If you are on the fence about creating a personal blog, I implore you to give it a try. I’m not even telling you this just because I want you to use this template (I don’t make any money off this), but rather because I want to spread the joy of simply creating your own space. On your own website, you can write whatever you want and build whatever you want. Everything exists on your terms. You might think that you don’t like writing because you were forced to write argumentative essays about To Kill a Mockingbird or Shakespeare or whatever in middle school. You are not bound by any constraints here; on my blog I exclusively wrote about cybersecurity until I went on vacation one time and returned home as a travel blogger. Writing about things you actually love is addicting and a great way to express yourself and your voice!
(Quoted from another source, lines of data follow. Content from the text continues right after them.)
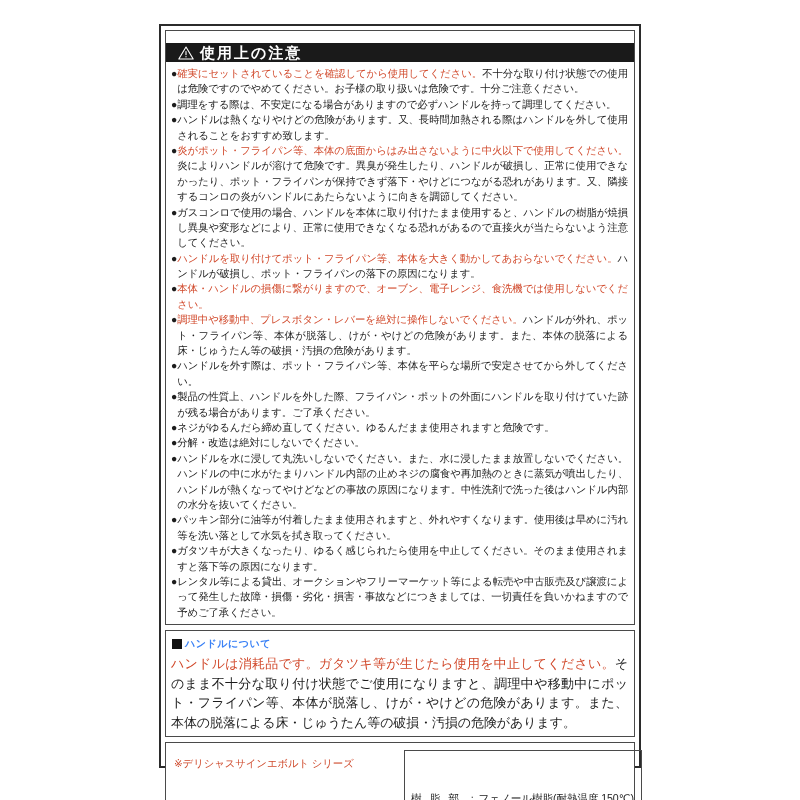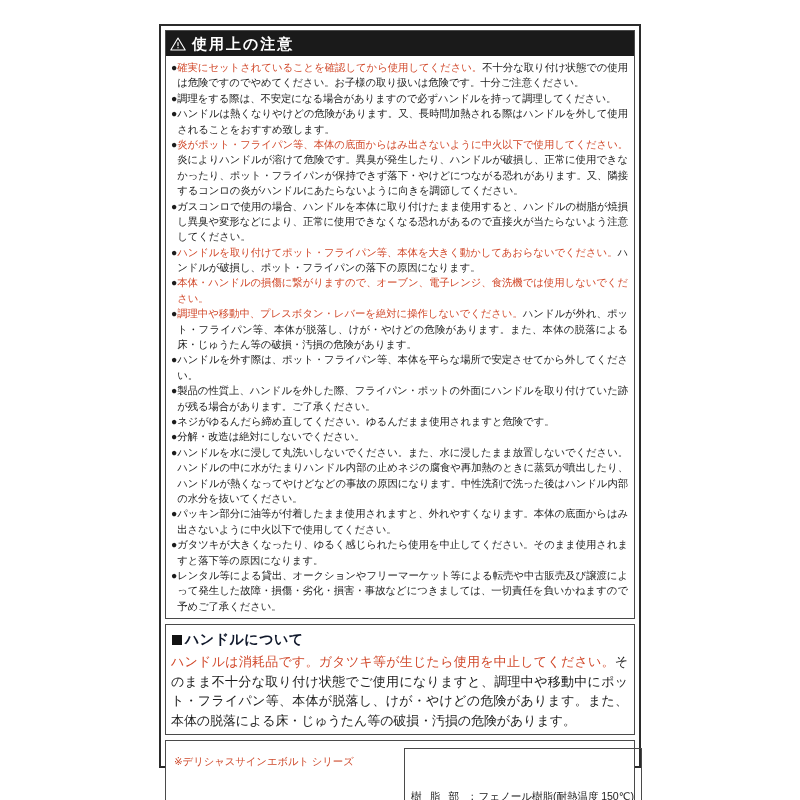"使用上の注意" .titlebar { height: 25px -> 19px; margin-top: none -> 12px; padding: 0 4px -> 0 12px }
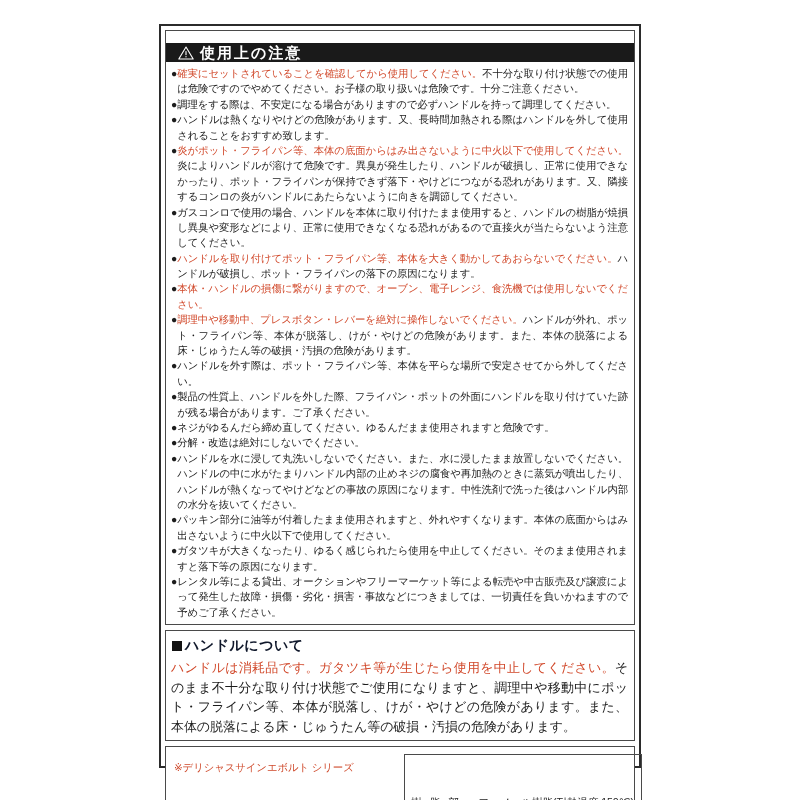"パッキン部分に油等が付着したまま使用されますと、外れやすくなります。本体の底面か" span.blk { text: 本体の底面からはみ出さないように中火以下で使用し -> 使用後は早めに汚れ等を洗い落として水気を拭き取っ }
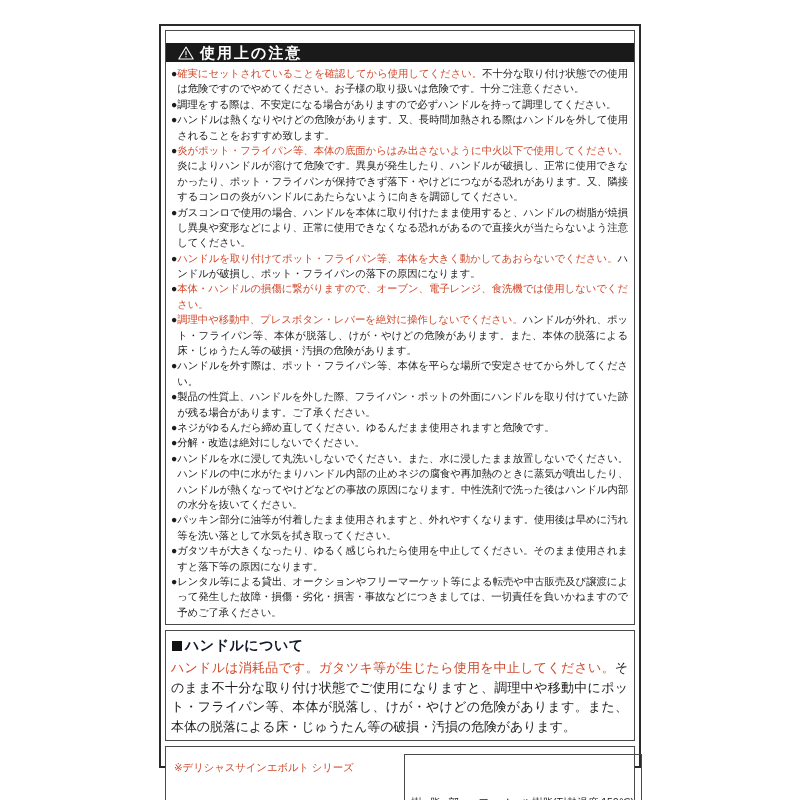"ハンドルについて" .sq-heading { color: #0f172a -> #3b82f6; font-size: 14px -> 10px }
astro-erudite is open-source on my GitHub. If you’ve built something with v1 these past two years, thank you. This is my gift to you! :)

Footnotes

  1. 328px and 1215px might seem like a somewhat arbitrary choice for pole positions. However, these were originally 320px (the de-facto absolute minimum width for responsiveness) and 1024px (when the v2 sidebar converts into a header) and were then adjusted by the Fluid grid calculator for the following reasons:

    • For minimum width, we ended up “rounding up” to create a perfect grid:

      When you design a grid based on a fixed viewport, the sums rarely add up to nice neat whole numbers. Design tools usually compensate by rounding alternating columns up and down, leaving them with whole pixel values but inconsistent widths. If you prefer to design on a perfect grid, you can instead choose to round the container width up or down using the options above.

    • For maximum width, our maximum viewport was too small for the grid we wanted:

      Your @max viewport is set to 1024px, but the grid generated with this calculator has a max width of 1215px. You may wish to update your @max viewport to match this calculated value, so your typography and space flex up to this point. If you leave it as is, your type & space will continue to grow/shrink beyond the capped grid.

  2. Nearly all the type scale ratios provided on the calculator are actually ratios from Just intonation, a tuning system based on simple ratios (as opposed to equal temperament, which is the standard for Western music that uses irrational numbers). The reason why this pops up here is probably because both our sense of hearing and vision care about relative proportions rather than absolute sizes. It’s slightly oversold here (in music there is the physical property in that the wavelengths actually harmonize for a perfect fifth) but it’s still a cool detail!

  3. 12 is a mathematically flexible number that allows you to divide a page into halves, thirds, quarters, and sixths. I believe it was originally used in print and magazine typography, and was then popularized by Bootstrap (correct me if I’m wrong).